Il caso è del piccolo Michele ucciso dal padre Niccolò Patriarchi, mentre era in braccio alla mamma Annalisa Landi, che tentò di salvare il bambino. In casa era presente anche l’altra figlia di 7 anni che la mamma salvò facendo da scudo.
Dalla sentenza della Corte emerge che la donna era stata già aggredita tre volte dal compagno, nel novembre del 2015, nel settembre 2017 e nel febbraio 2018, e che avesse sporto diverse denunce. Nonostante l’apertura del procedimento per violenza domestica e la presa d’atto della pericolosità dell’uomo, durante l’inchiesta non venne presa alcuna misura per proteggere la donna e i suoi figli.

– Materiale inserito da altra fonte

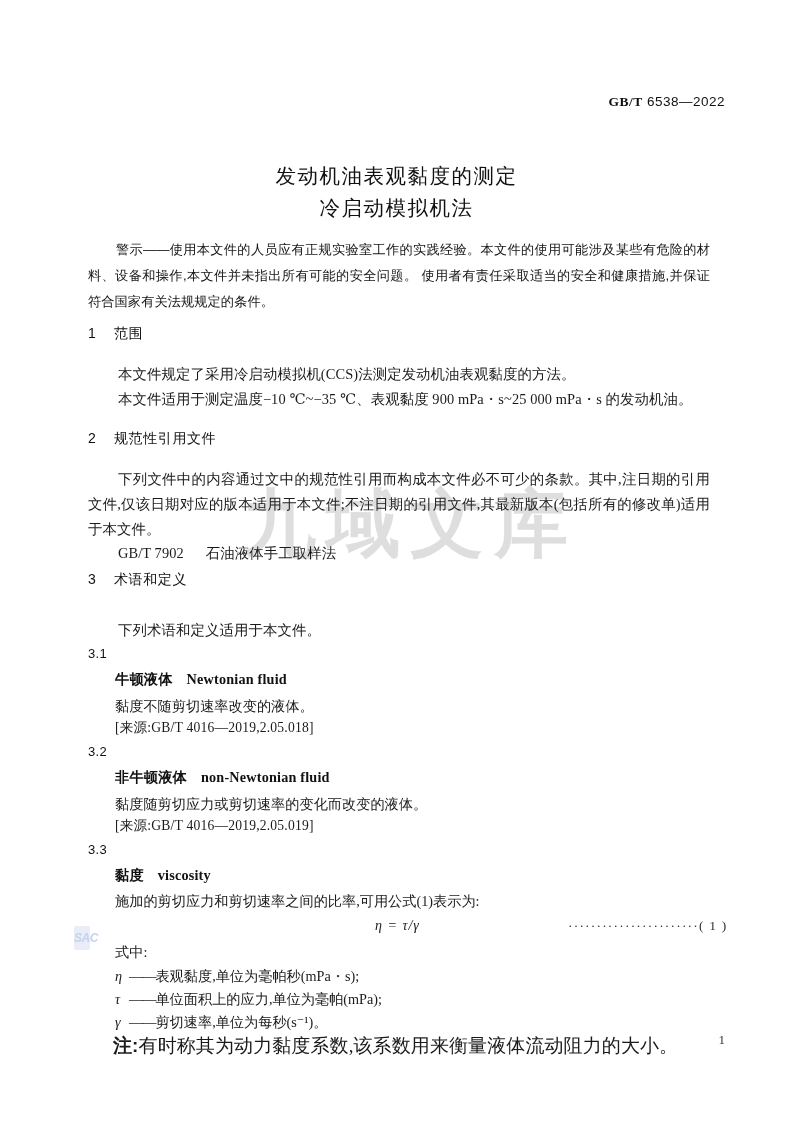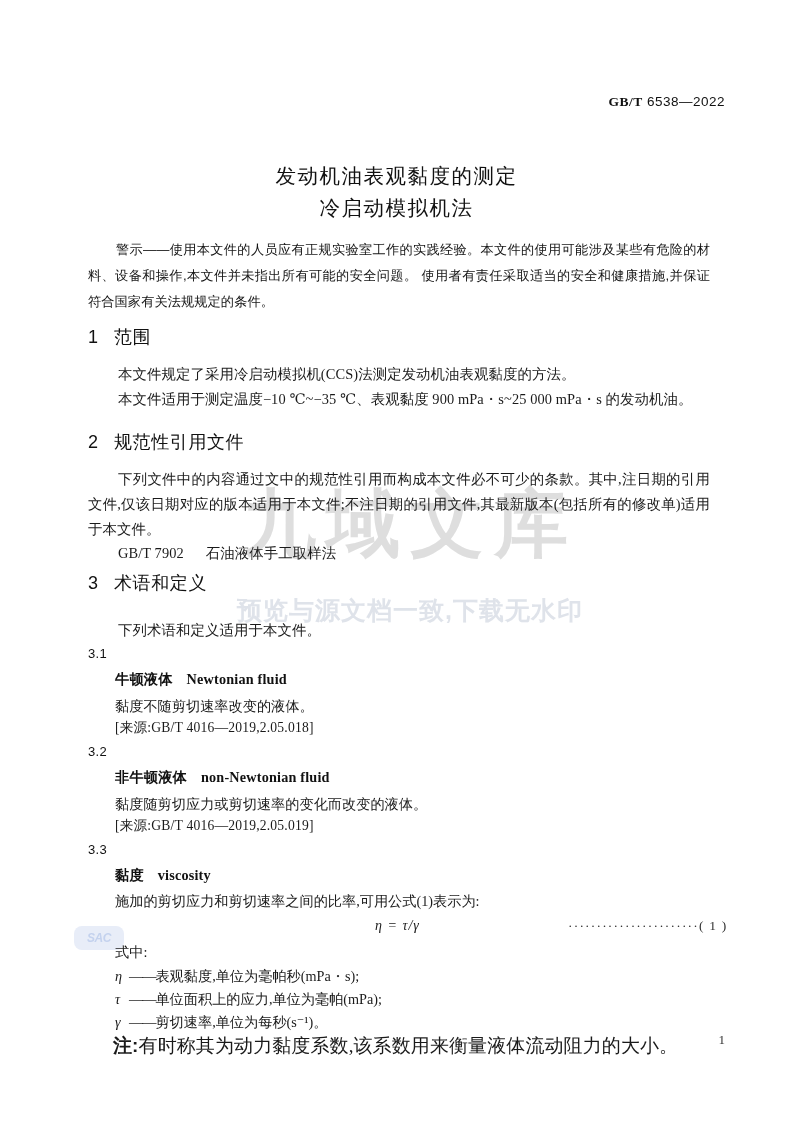"1 范围" .sec-h { font-size: 18px -> 14px }
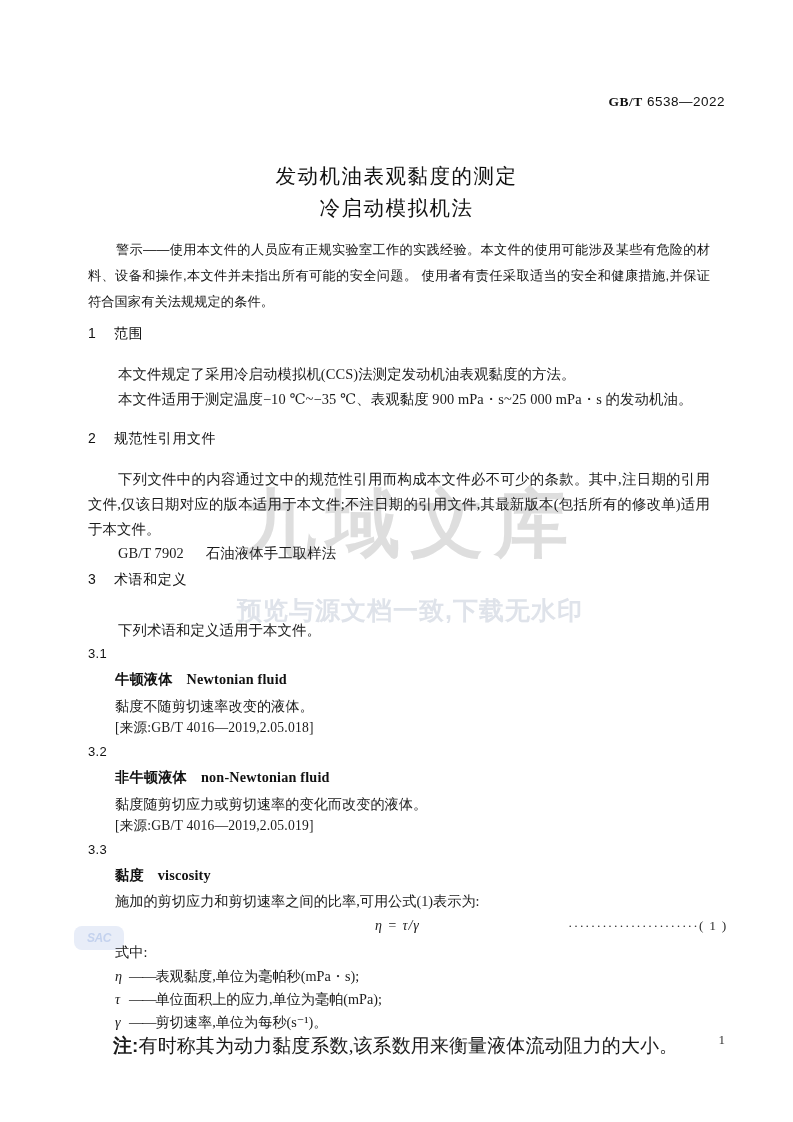"预览与源文档一致,下载无水印" div.wm-tag { html: <div>预览与源文档一致,下载无水印</div> -> none }
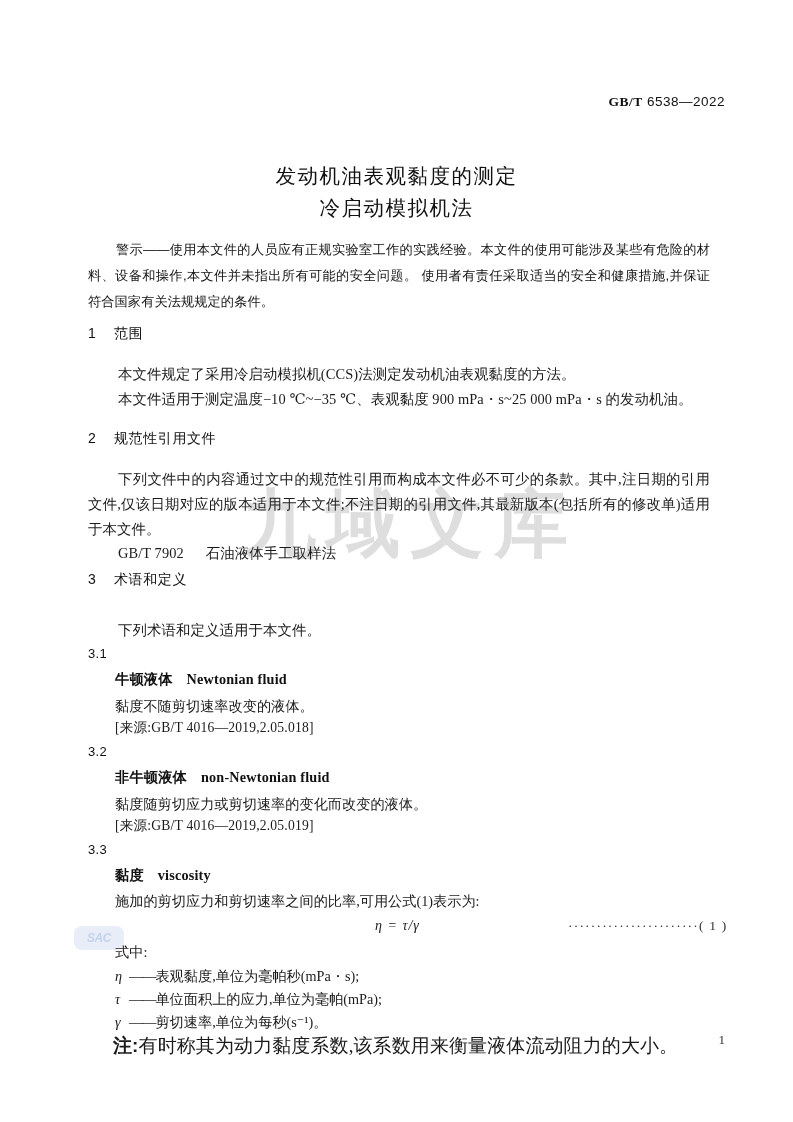"SAC" .sac-mark { border-radius: 8px -> 2px; width: 50px -> 16px }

Nel ricorso alla Corte, la donna sosteneva che lo Stato italiano avesse violato il suo diritto alla vita e quello dei figli, e che la violazione fosse imputabile in parte a un atteggiamento discriminatorio nei confronti delle donne da parte dei giudici.
La sentenza
La Cedu ha dato ragione ad Annalisa, ma non sull’aggravante discriminatoria. “I procuratori – si legge nella sentenza – sono rimasti passivi di fronte ai gravi rischi che correva la donna e con la loro inazione hanno permesso al compagno di continuare a minacciarla e aggredirla”. Per la Corte i giudici italiani avevano il dovere di effettuare la verifica dei rischi di nuove violenze dell’uomo e di prendere tutte le misure necessarie per prevenirli e difendere la donna e i suoi figli. Questo però non è evvenuto, nonostante sapessero dei rischi.